- Shortstop / Infield Utility
- Born: June 8, 1928 Rockford, Illinois, U.S.
- Died: July 4, 2017 (aged 89) Rockford, Illinois, U.S.
- Batted: RightThrew: Right

Teams
- Rockford Peaches (1947);

Career highlights and awards
- Women in Baseball – AAGPBL Permanent Display at Baseball Hall of Fame and Museum (since 1988);

= Aldine Calacurcio =

American baseball player

Aldine Calacurcio (June 8, 1928 – July 4, 2017) was a former shortstop who played in the All-American Girls Professional Baseball League (AAGPBL). Calacurcio batted and threw right handed. She was born in Rockford, Illinois.

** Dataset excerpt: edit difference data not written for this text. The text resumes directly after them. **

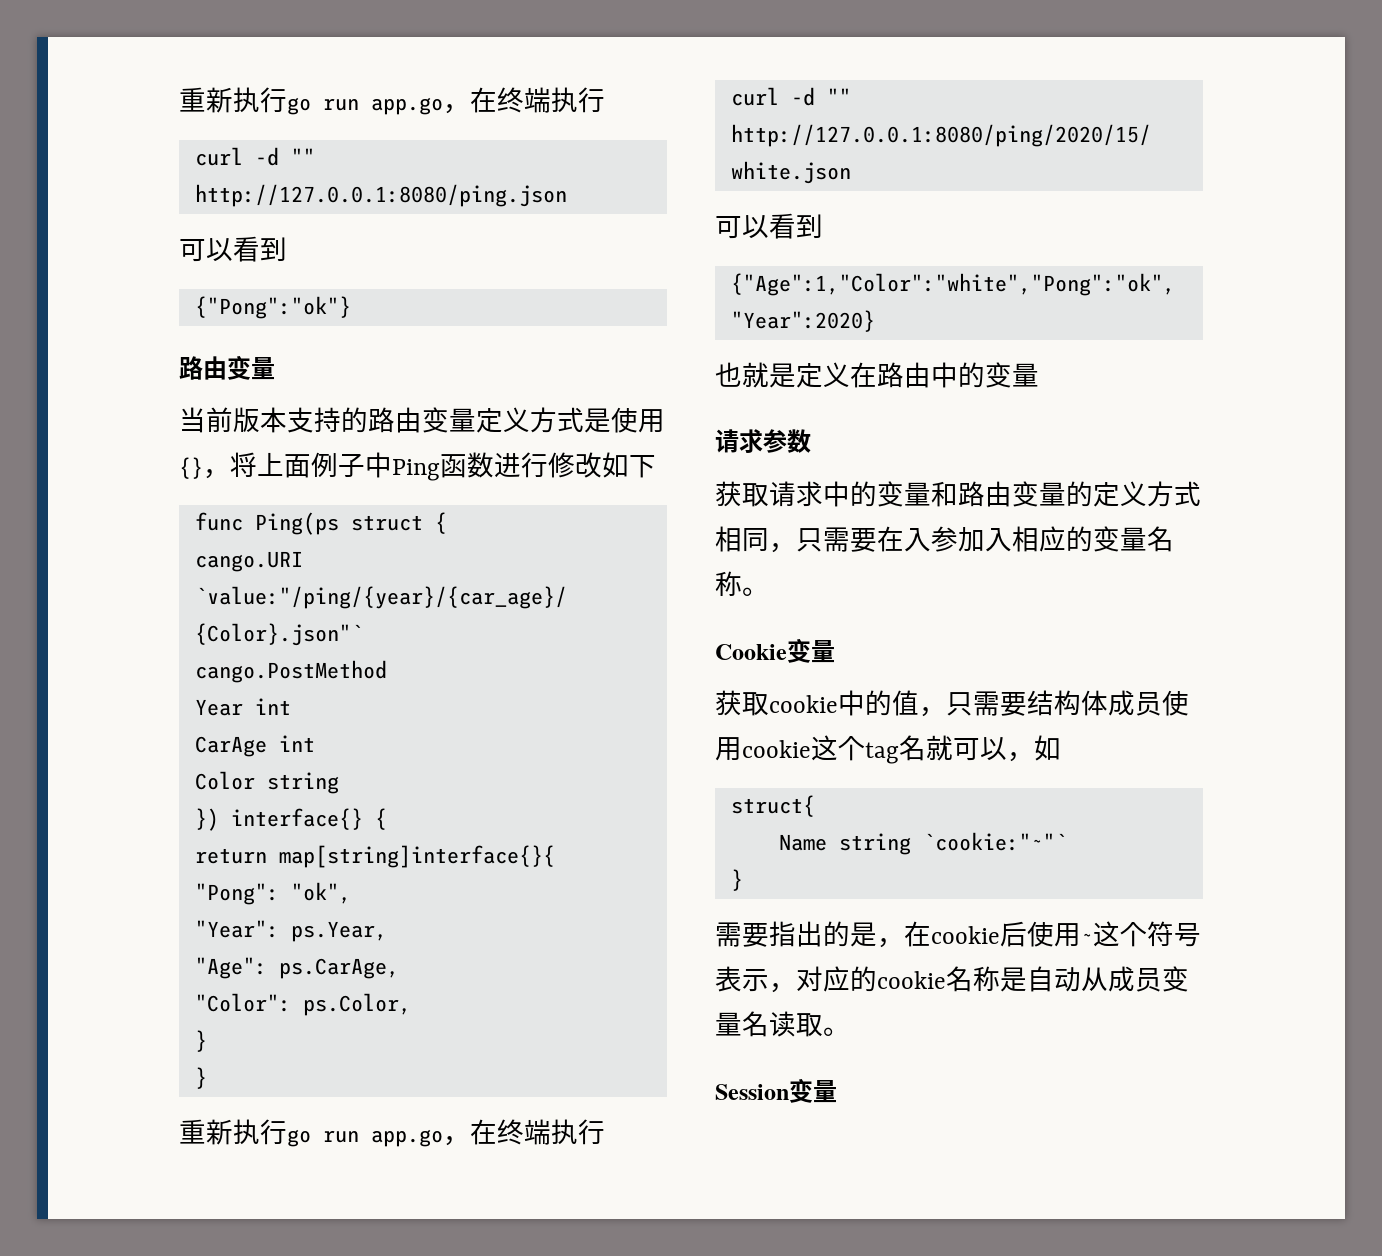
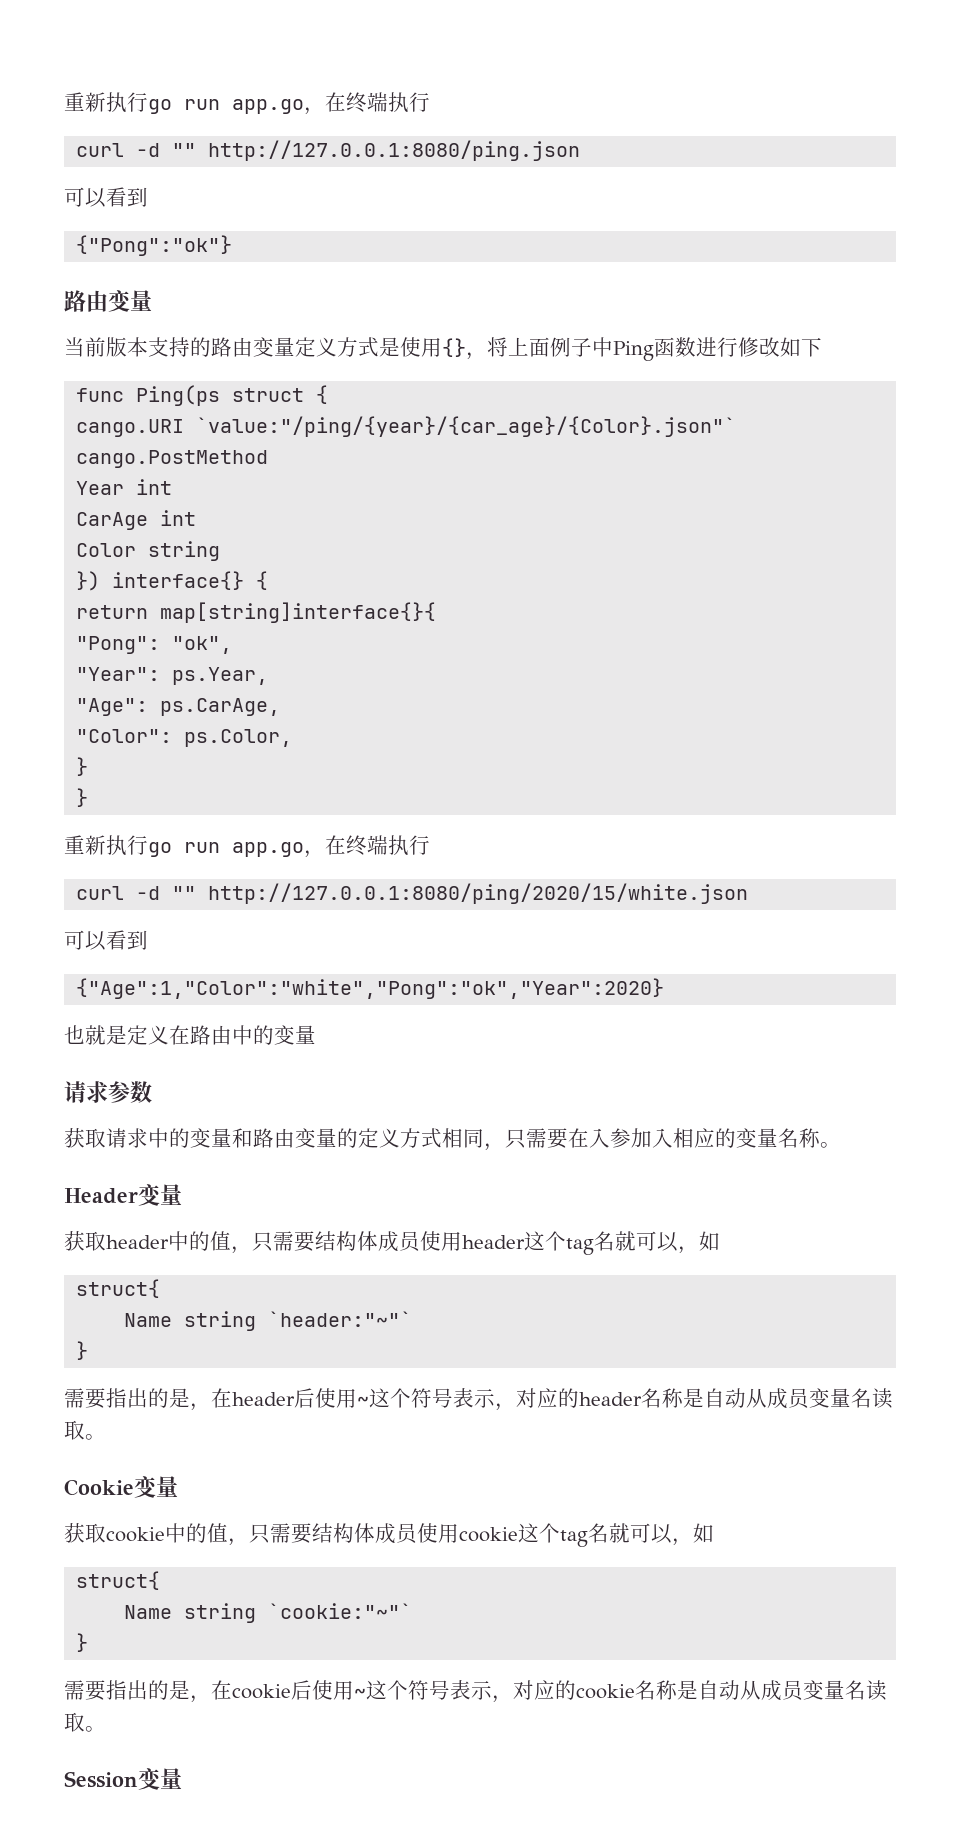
+ Header变量
+ 获取header中的值，只需要结构体成员使用header这个tag名就可以，如
+ struct{
+ Name string `header:"~"`
+ }
+ 需要指出的是，在header后使用~这个符号表示，对应的header名称是自动从成员变量名读取。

In 1947, Calacurcio attended the AAGPBL spring training games held at Havana, Cuba. Afterwards, she saw limited action with her hometown Rockford Peaches.

The AAGPBL folded in 1954, but there is a permanent display at the Baseball Hall of Fame and Museum at Cooperstown, New York, since November 5, 1988, that honors the entire league rather than any individual figure.

Calacurcio died on July 4, 2017, in Rockford Illinois. Her funeral was attended by numerous Rockfordians who respected her and the legacy of the Rockford Peaches.